Dakota Fanning es Marge Sherwood y Johnny Flynn es Dickie Greenleaf en ‘Ripley’.Cortesía de Netflix

La sutileza con la que Zaillian retrata la finísima línea que separa el Bien del Mal –o lo que no deberíamos haber hecho de lo que ya hemos hecho– se dibuja, en la pantalla, por la forma en que la narración está atenta a los detalles. Y los símbolos. Hay una narrativa debajo de la narrativa que estamos contemplando, y eso es algo que Minghella pasó por alto, y que aquí le da una profundidad abismal al personaje. Esas escaleras que sube Ripley, que al principio son intrincadas, laberínticas, y luego dejan de serlo, pero que recuerdan a Sísifo, en su ascenso, un ascenso repetido, al esfuerzo, a la conciencia del Mal que pesa cada vez más.

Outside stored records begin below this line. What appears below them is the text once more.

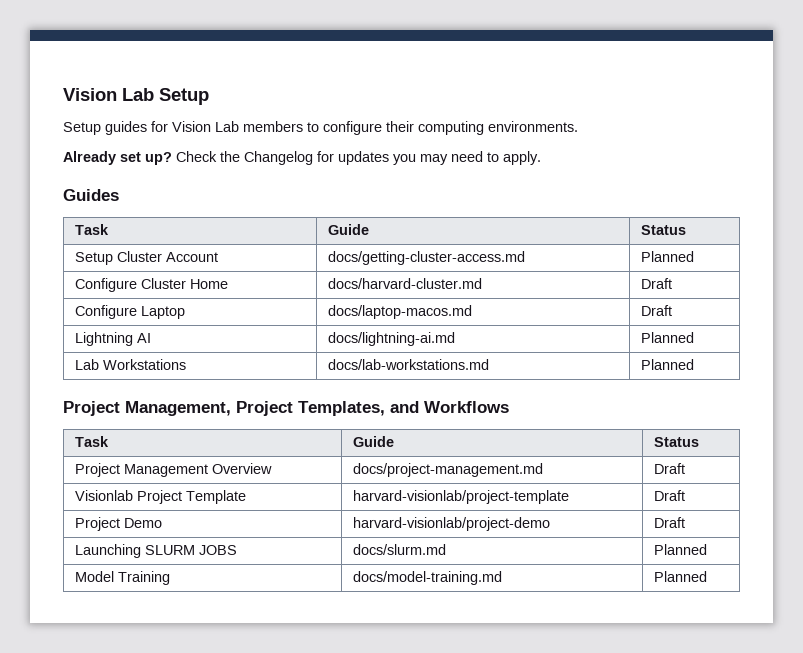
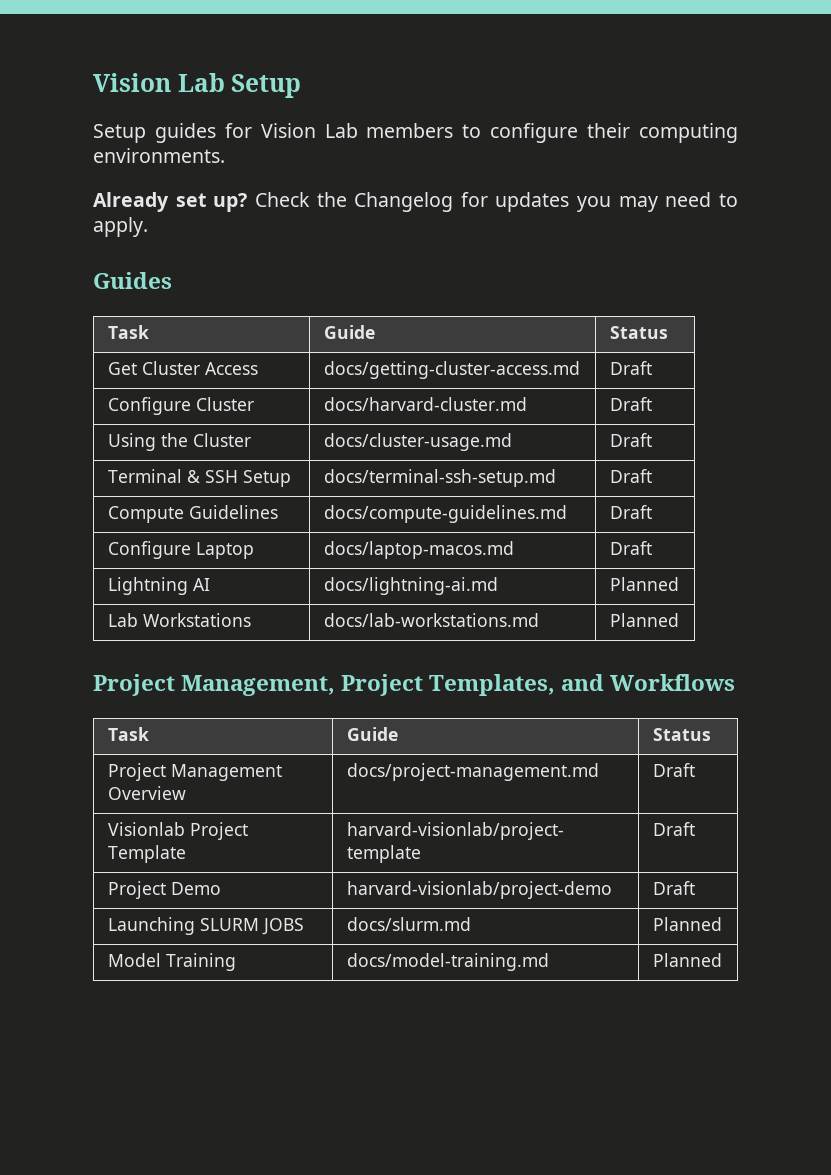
- Setup Cluster Account | docs/getting-cluster-access.md | Planned
+ Get Cluster Access | docs/getting-cluster-access.md | Draft
- Configure Cluster Home | docs/harvard-cluster.md | Draft
+ Configure Cluster | docs/harvard-cluster.md | Draft
+ Using the Cluster | docs/cluster-usage.md | Draft
+ Terminal & SSH Setup | docs/terminal-ssh-setup.md | Draft
+ Compute Guidelines | docs/compute-guidelines.md | Draft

El molesto e insidioso reloj que marca la carrera contra el tiempo que nunca ganaremos. La opresión del silencio. El silencio de la muerte. Ripley está solo consigo mismo cuando mata, y el espectador está adentro del.

“Tom Ripley no es nadie y por eso puede ser cualquiera”, dijo la propia Patricia Highsmith sobre su personaje. “En ese sentido, es un impostor. “Es alguien que se mete en la piel del otro, y por eso nos refleja un poco porque todos somos de alguna manera una máscara”, añadió. Sí, Tom Ripley es una máscara. Es un animal destinado a ser otro, que sobrevive siendo otro, y aquí cada retorcido monólogo en el espejo de Andrew Scott da un paso más hacia una especie de abismo. Porque, dijimos, Ripley, o cualquier villano de Highsmith, es capaz de hacer cualquier cosa para conseguir lo que quiere, y que quererlo no siempre es, dijimos, algo bueno. Ni siquiera para él. Bueno, y esto es lo que esconde cada una de las creaciones de Highsmith: un deseo imperiosamente salvaje de destruir su mundo. Ojalá la miniserie de Zaillian (puro suspenso, suspenso intelectualmente superior, ya verás) se muestre mejor que nadie.